■ **Your instructions**
Word for word, and with pictures excluded, copy out all the records that follow.

= Beginning of Section =

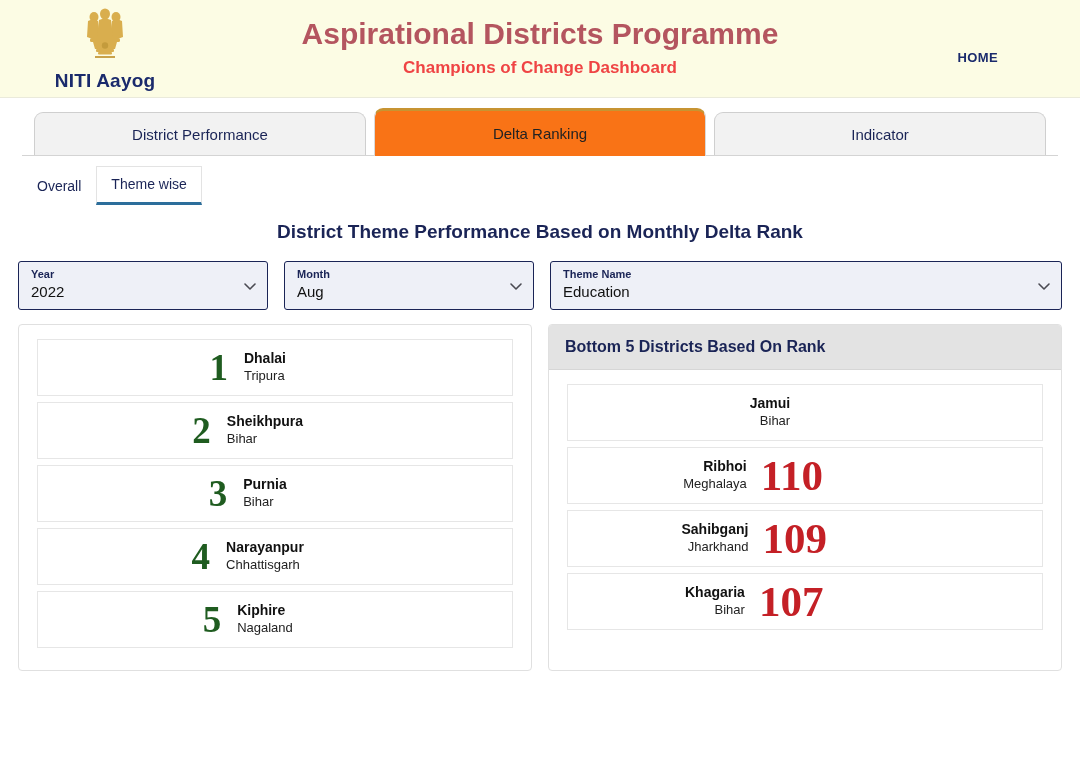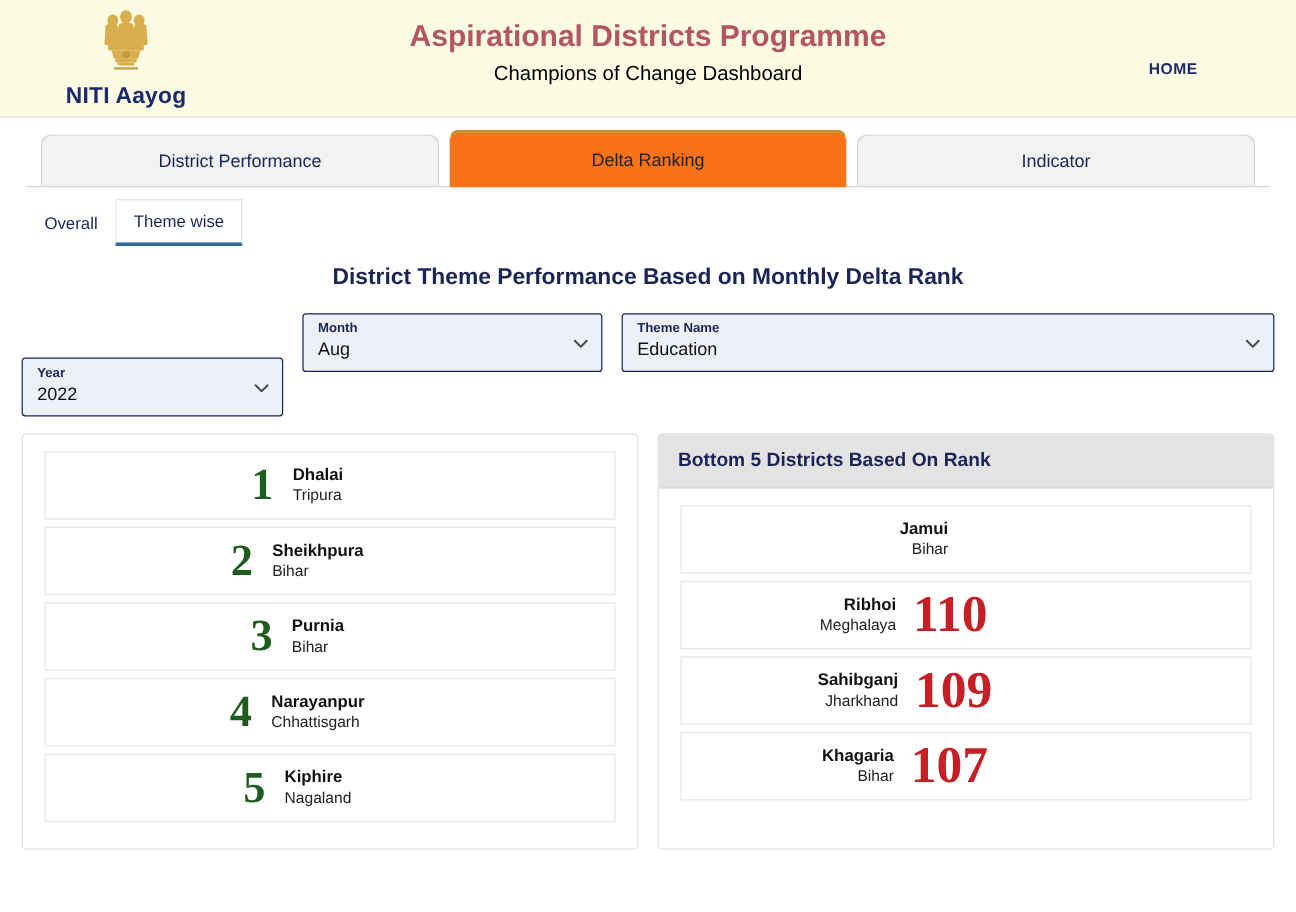--- a/index.html
+++ b/index.html
@@ -51,30 +51,30 @@
 
   .header-titles {
     position: absolute;
     left: 0; right: 0;
     top: 14px;
     text-align: center;
     pointer-events: none;
   }
 
   .header-title {
-    font-size: 25px;
+    font-size: 30px;
     font-weight: bold;
     color: #b4555f;
     line-height: 1.3;
   }
 
   .header-subtitle {
     font-size: 17px;
-    font-weight: normal;
-    color: #000000;
+    font-weight: bold;
+    color: #ef4444;
     margin-top: 5px;
   }
 
   .home-link {
     position: absolute;
     right: 82px;
     top: 50px;
     font-size: 13px;
     font-weight: bold;
     color: #1a2a6c;
@@ -181,21 +181,21 @@
     border-radius: 3px;
     background: #eef0f7;
     height: 49px;
     padding: 5px 30px 5px 12px;
     cursor: pointer;
     display: flex;
     flex-direction: column;
     justify-content: center;
   }
 
-  .select-year  { width: 218px; margin-top: 37px; }
+  .select-year  { width: 250px; }
   .select-month { width: 250px; }
   .select-theme { flex: 1 1 auto; }
 
   .select-label {
     font-size: 11px;
     font-weight: bold;
     color: #1a2456;
     line-height: 1.2;
   }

= End of Section =

■ **Written solution**
--- a/index.html
+++ b/index.html
@@ -51,30 +51,30 @@
 
   .header-titles {
     position: absolute;
     left: 0; right: 0;
     top: 14px;
     text-align: center;
     pointer-events: none;
   }
 
   .header-title {
-    font-size: 25px;
+    font-size: 30px;
     font-weight: bold;
     color: #b4555f;
     line-height: 1.3;
   }
 
   .header-subtitle {
     font-size: 17px;
-    font-weight: normal;
-    color: #000000;
+    font-weight: bold;
+    color: #ef4444;
     margin-top: 5px;
   }
 
   .home-link {
     position: absolute;
     right: 82px;
     top: 50px;
     font-size: 13px;
     font-weight: bold;
     color: #1a2a6c;
@@ -181,21 +181,21 @@
     border-radius: 3px;
     background: #eef0f7;
     height: 49px;
     padding: 5px 30px 5px 12px;
     cursor: pointer;
     display: flex;
     flex-direction: column;
     justify-content: center;
   }
 
-  .select-year  { width: 218px; margin-top: 37px; }
+  .select-year  { width: 250px; }
   .select-month { width: 250px; }
   .select-theme { flex: 1 1 auto; }
 
   .select-label {
     font-size: 11px;
     font-weight: bold;
     color: #1a2456;
     line-height: 1.2;
   }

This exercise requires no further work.